◆ **TASK TO COMPLETE**: If a record holds a picture, skip the picture but print everything else exactly.
Start of THE INPUT
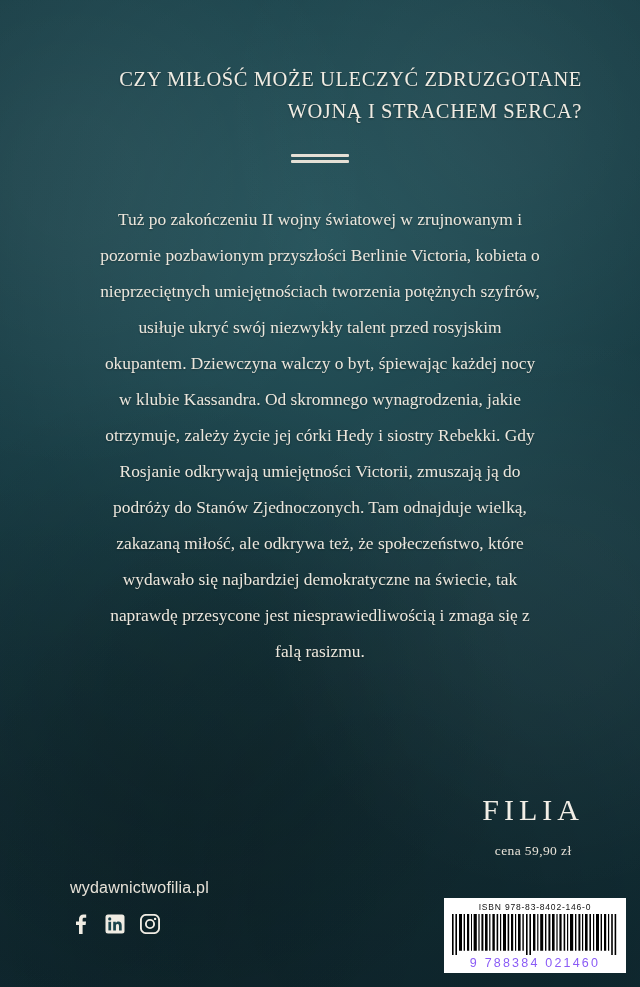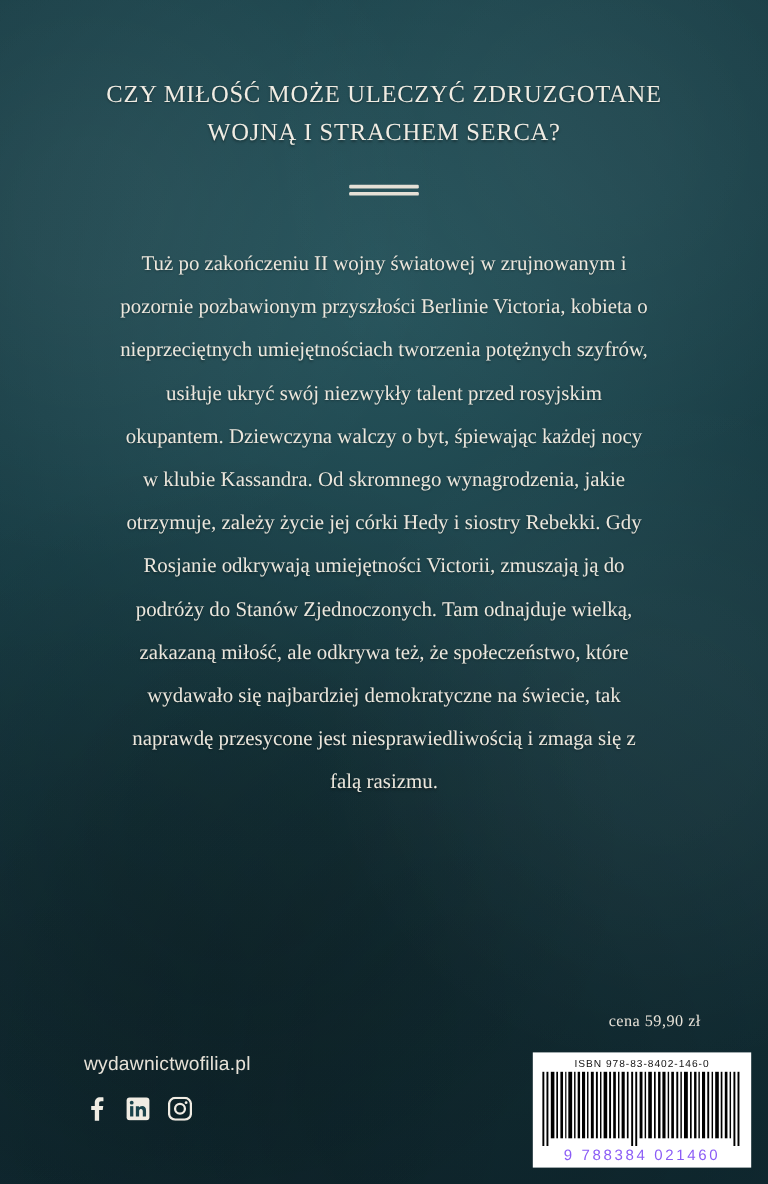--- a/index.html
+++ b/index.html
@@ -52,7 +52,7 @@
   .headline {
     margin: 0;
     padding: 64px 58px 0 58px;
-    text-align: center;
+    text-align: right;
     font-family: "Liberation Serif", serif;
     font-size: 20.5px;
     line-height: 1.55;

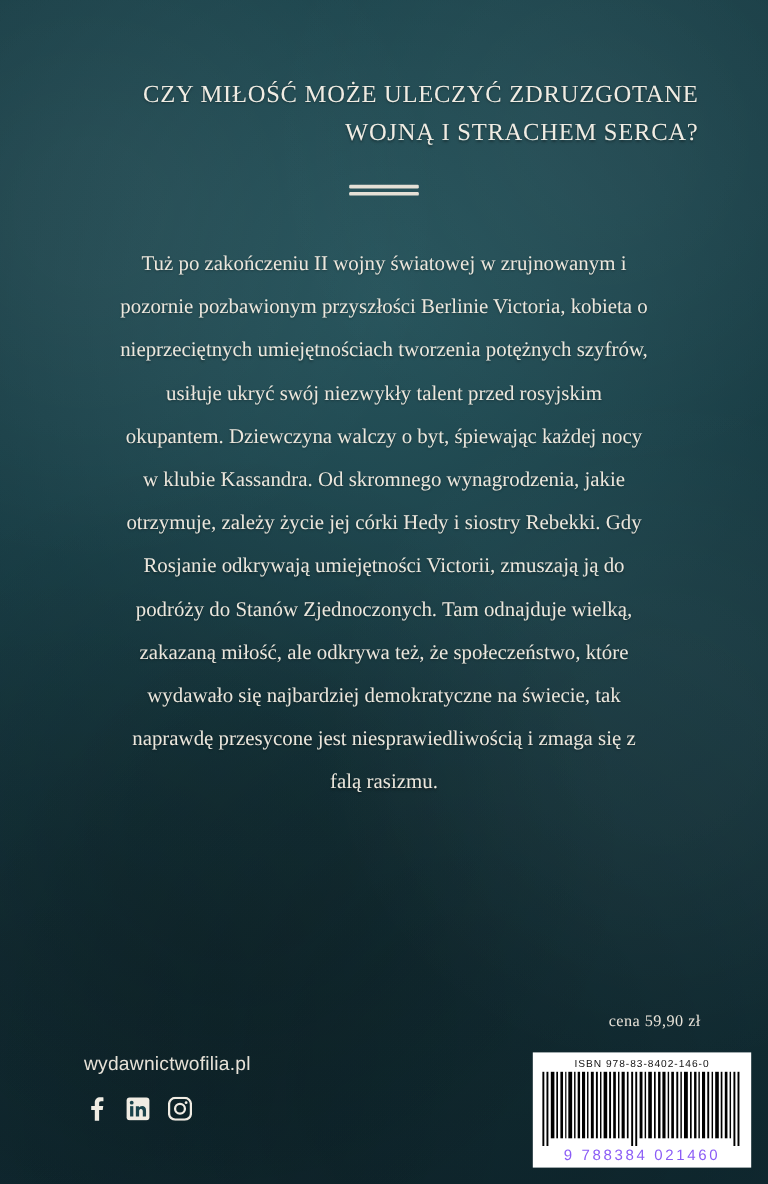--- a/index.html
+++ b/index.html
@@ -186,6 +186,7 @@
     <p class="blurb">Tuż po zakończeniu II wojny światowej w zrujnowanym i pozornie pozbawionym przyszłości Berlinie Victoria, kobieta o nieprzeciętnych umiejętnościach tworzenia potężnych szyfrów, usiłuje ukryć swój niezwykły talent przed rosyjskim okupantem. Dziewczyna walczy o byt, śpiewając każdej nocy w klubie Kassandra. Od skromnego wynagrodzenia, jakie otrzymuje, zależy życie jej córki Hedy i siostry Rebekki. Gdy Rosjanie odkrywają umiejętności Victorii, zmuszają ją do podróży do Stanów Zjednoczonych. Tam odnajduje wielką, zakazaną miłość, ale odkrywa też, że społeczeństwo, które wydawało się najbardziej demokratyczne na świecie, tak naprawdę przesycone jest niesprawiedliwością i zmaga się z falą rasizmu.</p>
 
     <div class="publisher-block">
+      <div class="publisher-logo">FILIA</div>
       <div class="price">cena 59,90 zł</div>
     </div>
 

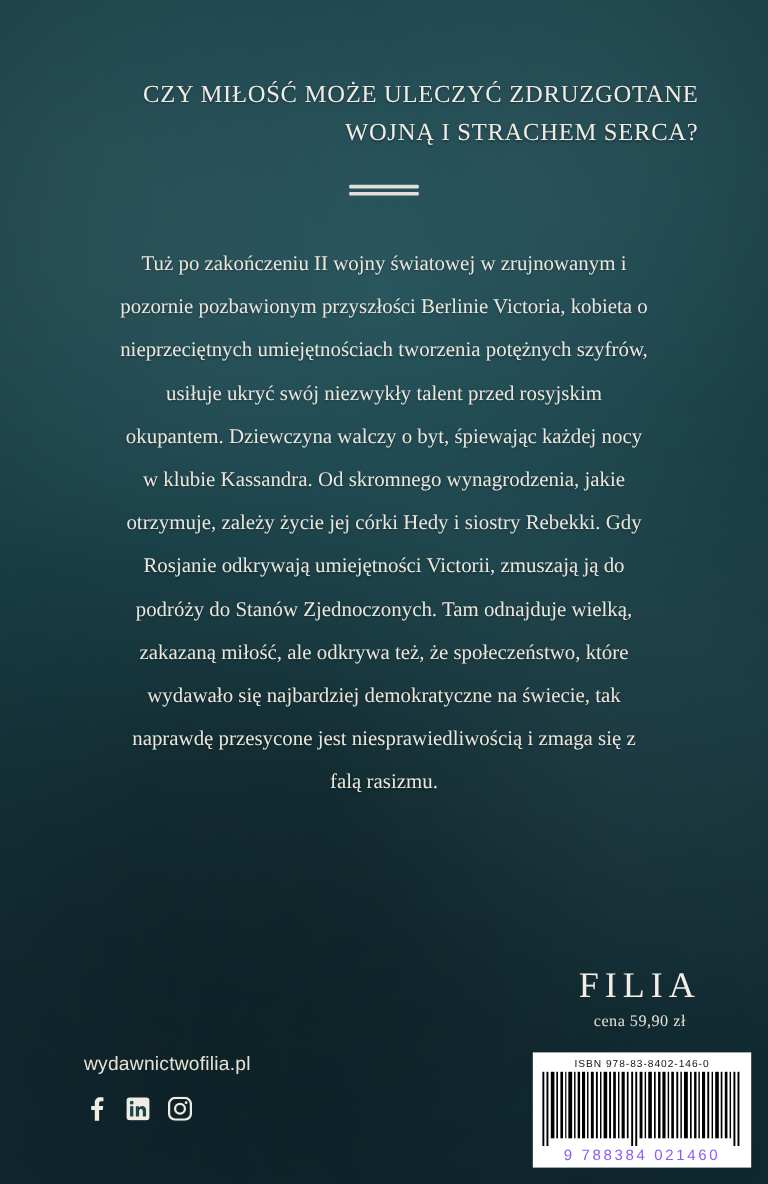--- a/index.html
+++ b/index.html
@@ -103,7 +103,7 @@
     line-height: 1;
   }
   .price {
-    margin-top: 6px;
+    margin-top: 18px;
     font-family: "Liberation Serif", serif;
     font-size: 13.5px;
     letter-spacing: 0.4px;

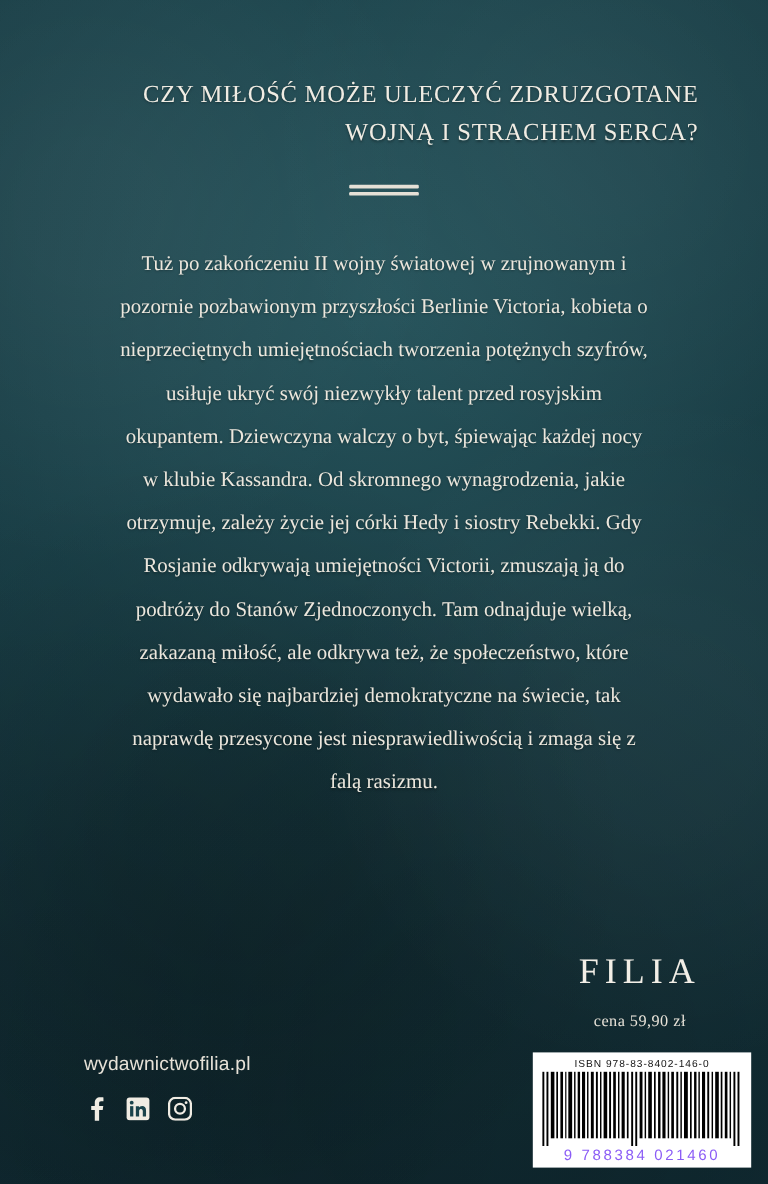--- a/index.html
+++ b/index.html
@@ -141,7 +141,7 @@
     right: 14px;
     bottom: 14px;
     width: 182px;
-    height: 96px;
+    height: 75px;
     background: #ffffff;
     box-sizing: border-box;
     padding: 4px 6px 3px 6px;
End of THE INPUT
◆ **REPLY TO THE EXERCISE**:
--- a/index.html
+++ b/index.html
@@ -52,7 +52,7 @@
   .headline {
     margin: 0;
     padding: 64px 58px 0 58px;
-    text-align: center;
+    text-align: right;
     font-family: "Liberation Serif", serif;
     font-size: 20.5px;
     line-height: 1.55;

--- a/index.html
+++ b/index.html
@@ -186,6 +186,7 @@
     <p class="blurb">Tuż po zakończeniu II wojny światowej w zrujnowanym i pozornie pozbawionym przyszłości Berlinie Victoria, kobieta o nieprzeciętnych umiejętnościach tworzenia potężnych szyfrów, usiłuje ukryć swój niezwykły talent przed rosyjskim okupantem. Dziewczyna walczy o byt, śpiewając każdej nocy w klubie Kassandra. Od skromnego wynagrodzenia, jakie otrzymuje, zależy życie jej córki Hedy i siostry Rebekki. Gdy Rosjanie odkrywają umiejętności Victorii, zmuszają ją do podróży do Stanów Zjednoczonych. Tam odnajduje wielką, zakazaną miłość, ale odkrywa też, że społeczeństwo, które wydawało się najbardziej demokratyczne na świecie, tak naprawdę przesycone jest niesprawiedliwością i zmaga się z falą rasizmu.</p>
 
     <div class="publisher-block">
+      <div class="publisher-logo">FILIA</div>
       <div class="price">cena 59,90 zł</div>
     </div>
 

--- a/index.html
+++ b/index.html
@@ -103,7 +103,7 @@
     line-height: 1;
   }
   .price {
-    margin-top: 6px;
+    margin-top: 18px;
     font-family: "Liberation Serif", serif;
     font-size: 13.5px;
     letter-spacing: 0.4px;

--- a/index.html
+++ b/index.html
@@ -141,7 +141,7 @@
     right: 14px;
     bottom: 14px;
     width: 182px;
-    height: 96px;
+    height: 75px;
     background: #ffffff;
     box-sizing: border-box;
     padding: 4px 6px 3px 6px;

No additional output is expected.